La première soirée d’abonnement de l’OSR se devait d’être éclatante. Après les deux ciné-concerts surbondés et surchauffés du Seigneur des anneaux la semaine passée, qui ont posé des pierres blanches dans la saison de l’orchestre, l’ouverture des séries Répertoire et Grands classiques a parfaitement répondu à sa mission. Sans faute pour Kazuki Yamada, de retour devant l’orchestre dans un programme russe qu’il a mené sur les crêtes de l’intensité et de l’affabilité. Double sans faute pour Frank Peter Zimmermann, qui a offert un deuxième Concerto pour violon de Chostakovitch exemplaire.

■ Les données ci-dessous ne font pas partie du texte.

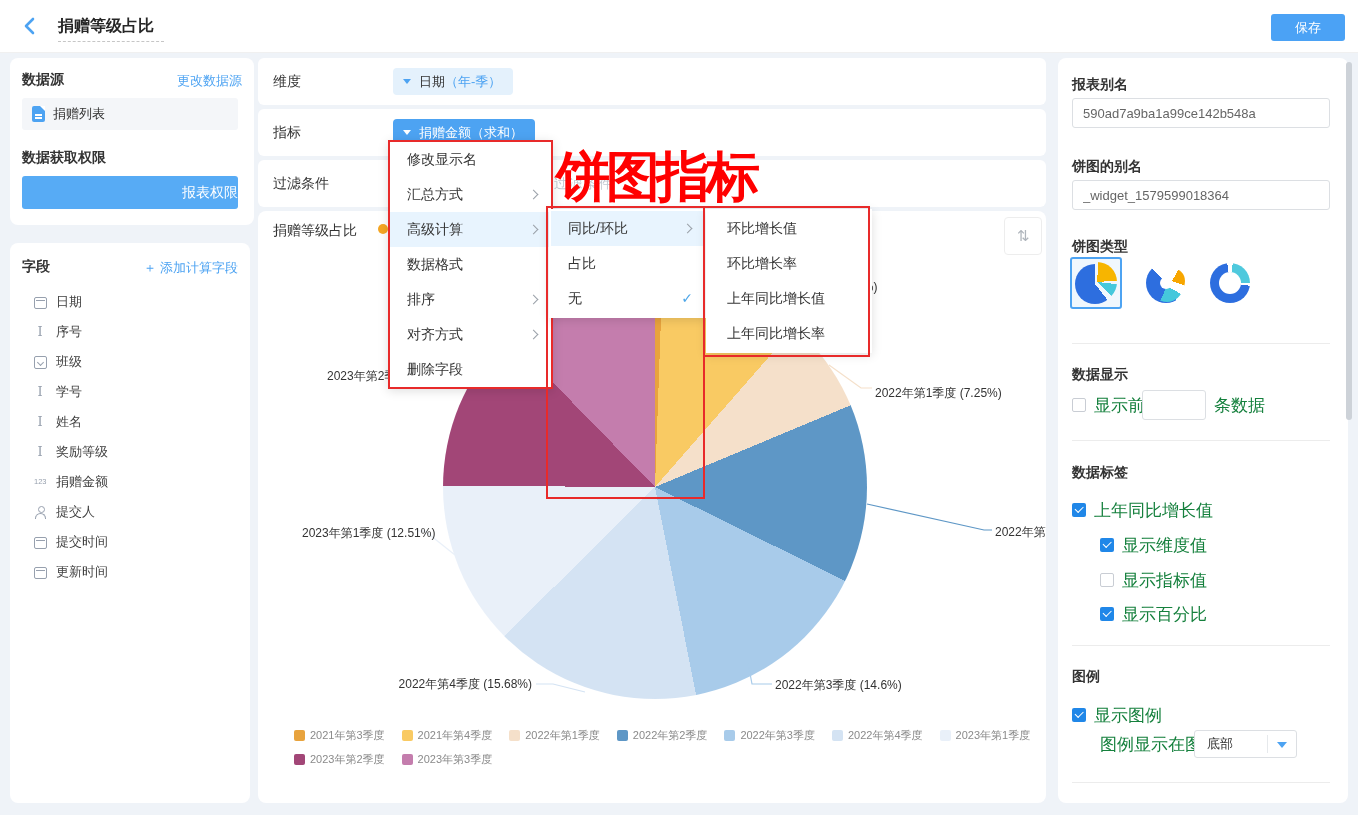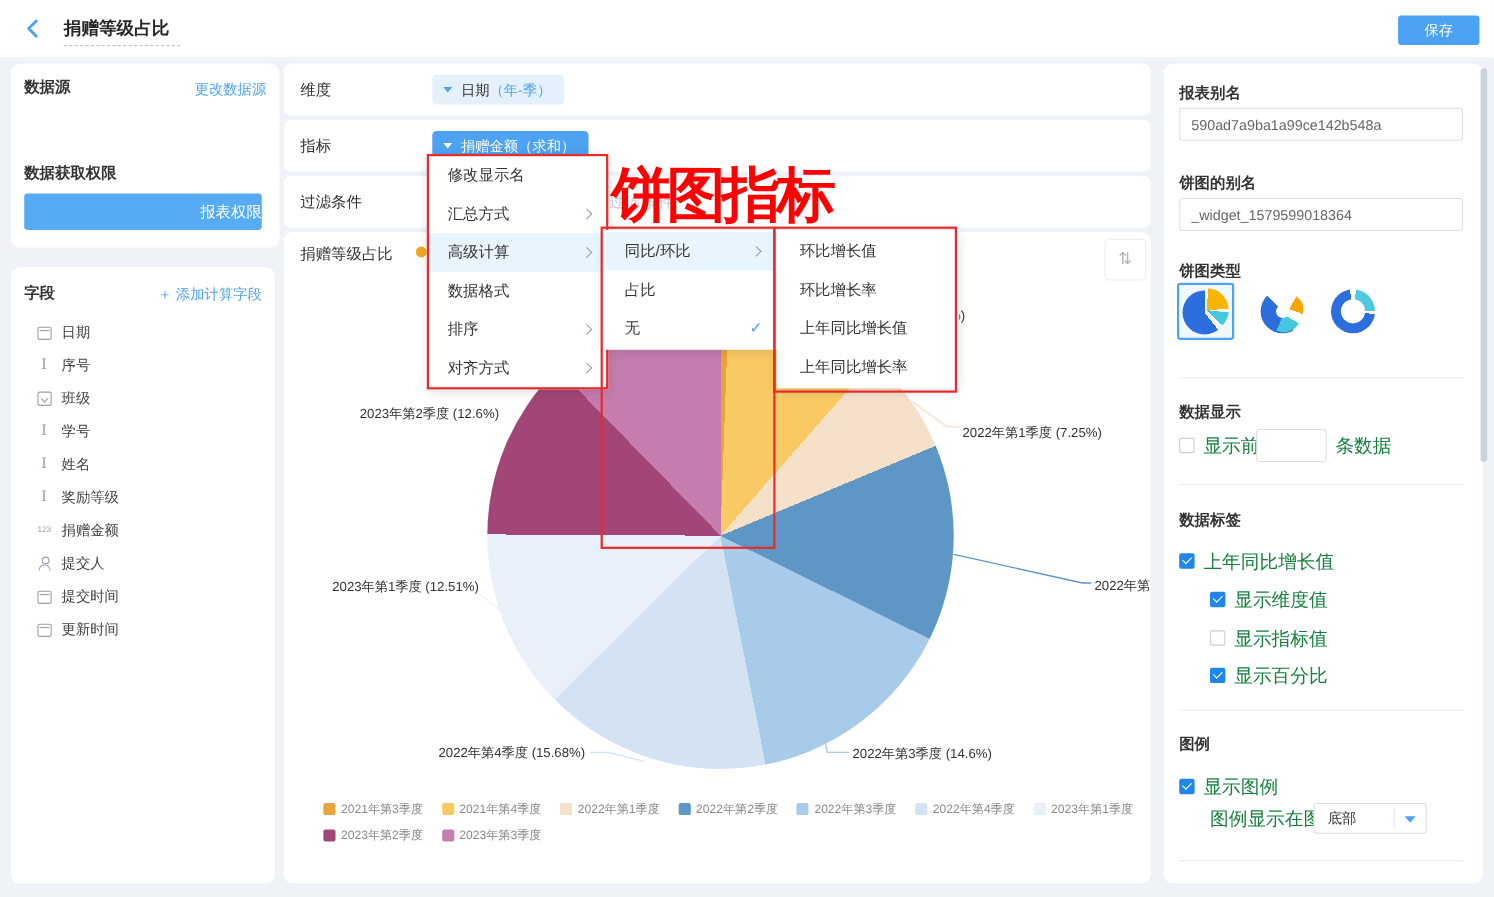--- a/index.html
+++ b/index.html
@@ -123,6 +123,10 @@
   <div class="card" style="left:10px;top:58px;width:244px;height:167px;">
     <div class="sec-h abs" style="left:12px;top:13px;">数据源</div>
     <div class="link abs" style="right:12px;top:14px;">更改数据源</div>
+    <div id="ds-item">
+      <span class="doc"></span>
+      <span class="lbl">捐赠列表</span>
+    </div>
     <div class="sec-h abs" style="left:12px;top:91px;">数据获取权限</div>
     <div id="perm-btn">报表权限</div>
   </div>

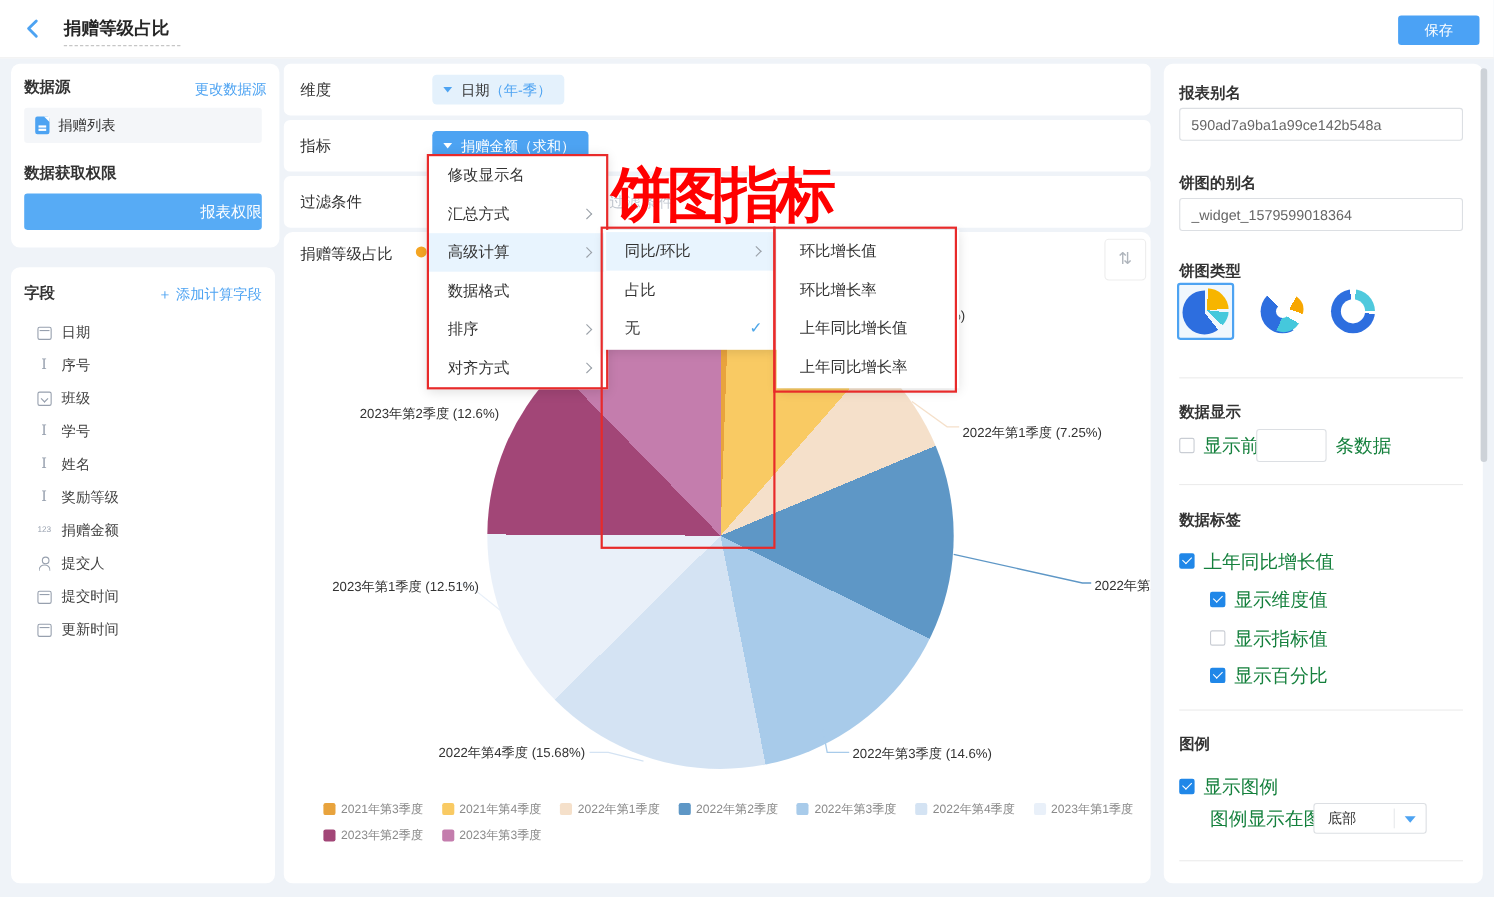--- a/index.html
+++ b/index.html
@@ -325,6 +325,7 @@
       <div class="menu-row"><span>数据格式</span></div>
       <div class="menu-row"><span>排序</span><span class="chev"></span></div>
       <div class="menu-row"><span>对齐方式</span><span class="chev"></span></div>
+      <div class="menu-row"><span>删除字段</span></div>
     </div>
   <div class="menu" id="menu-adv">
       <div class="menu-row hl"><span>同比/环比</span><span class="chev"></span></div>

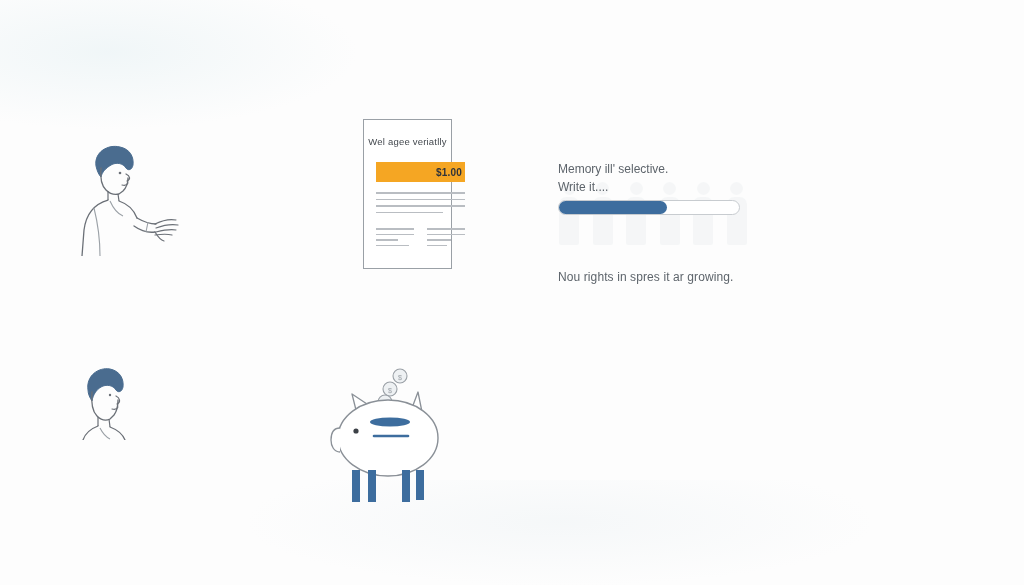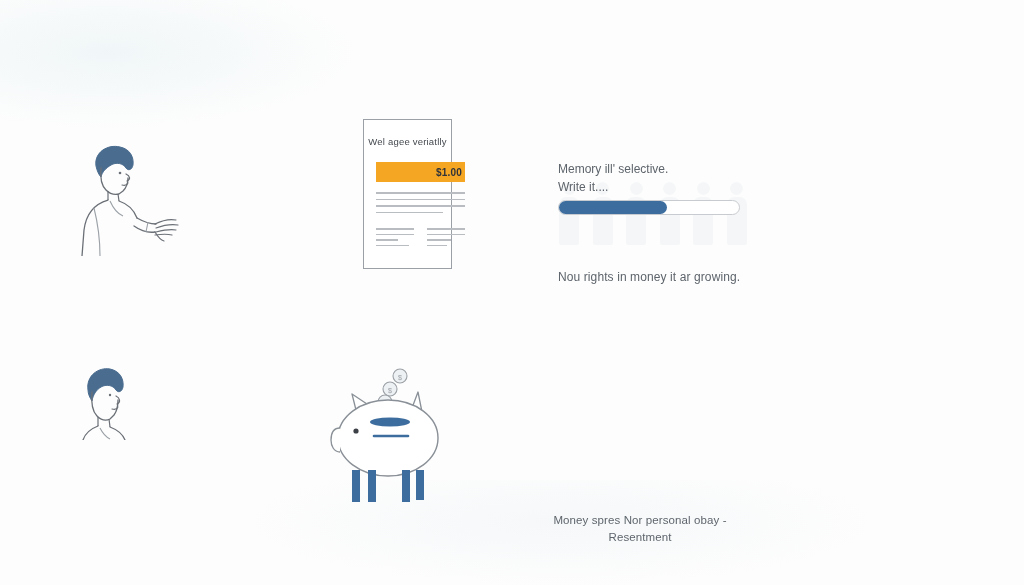--- a/index.html
+++ b/index.html
@@ -263,7 +263,7 @@
       <div class="progress-fill" id="progress-fill" style="width: 60%; background: rgb(61, 109, 158);"></div>
     </div>
 
-    <div class="progress-footnote">Nou rights in money it ar growing.</div>
+    <div class="progress-footnote">Nou rights in spres it ar growing.</div>
   </div>
 
   <div class="illus" style="left:78px; top:362px; width:70px; height:78px;">

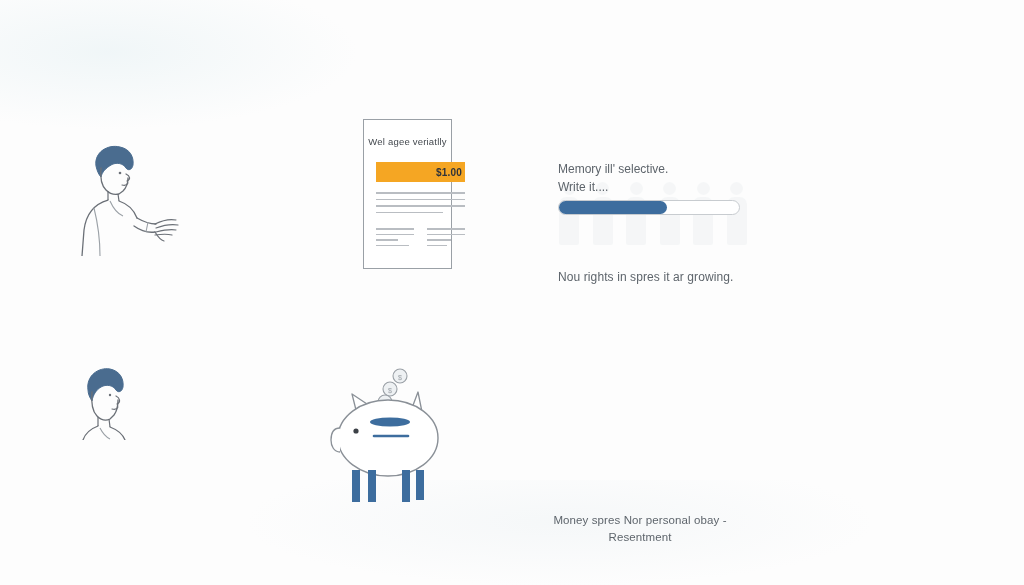--- a/index.html
+++ b/index.html
@@ -319,8 +319,6 @@
 
 
 
-  <div class="caption" style="left:552px; top:512px; width:176px;">Money spres Nor personal obay
-- Resentment</div>
 
 </div>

Dans la seconde Valse de concert op.51, Glazounov déroule une sensualité musicale qui s’abreuve aux sources de Strauss pour l’ivresse du mouvement, Tchaïkovski pour l’exaltation mélodique, ou Rimski-Korsakov pour la délicatesse d’orchestration. Le chef japonais n’évolue ni dans l’excès ni dans le relâchement. Mais sa maîtrise des élans porte l’orchestre à de belles hauteurs de précision et d’unité, pour une entrée en matière crémeuse, drue et savoureuse. Avec le violoniste allemand, c’est une autre affaire qui se joue. Celle de l’homme face à lui-même et à l’Histoire. Celle d’un être engagé et profondément intègre. Son violon le chante, son corps le raconte. Malgré les difficultés redoutables d’une partition tendue comme un arc, le musicien porte l’ouvrage d’un archet sûr. Il en soulève les révoltes, les abattements et les espoirs avec une conviction inaltérable. Quelle désolation dès les premières notes brunies! Quel stimulant échange avec les solos des différents pupitres (magnifiques clarinette, flûte, cor…). Quelle claque technique dans la cadence finale. Et quelle incroyable variété de couleurs dans la palette sonore.

Aucune ostentation virtuose dans ce jeu remarquable, que l’allegro de la Sonate BWW 1003 de Bach adoucit dans un flux rafraîchissant. Quant à la Cinquième symphonie de Tchaïkovski, Yamada Kazuki en évite judicieusement les écueils. Entre le sentimentalisme et les déferlements sonores spectaculaires, il ouvre la voie de l’éclat, de la netteté et de la transparence avec une douceur étonnante.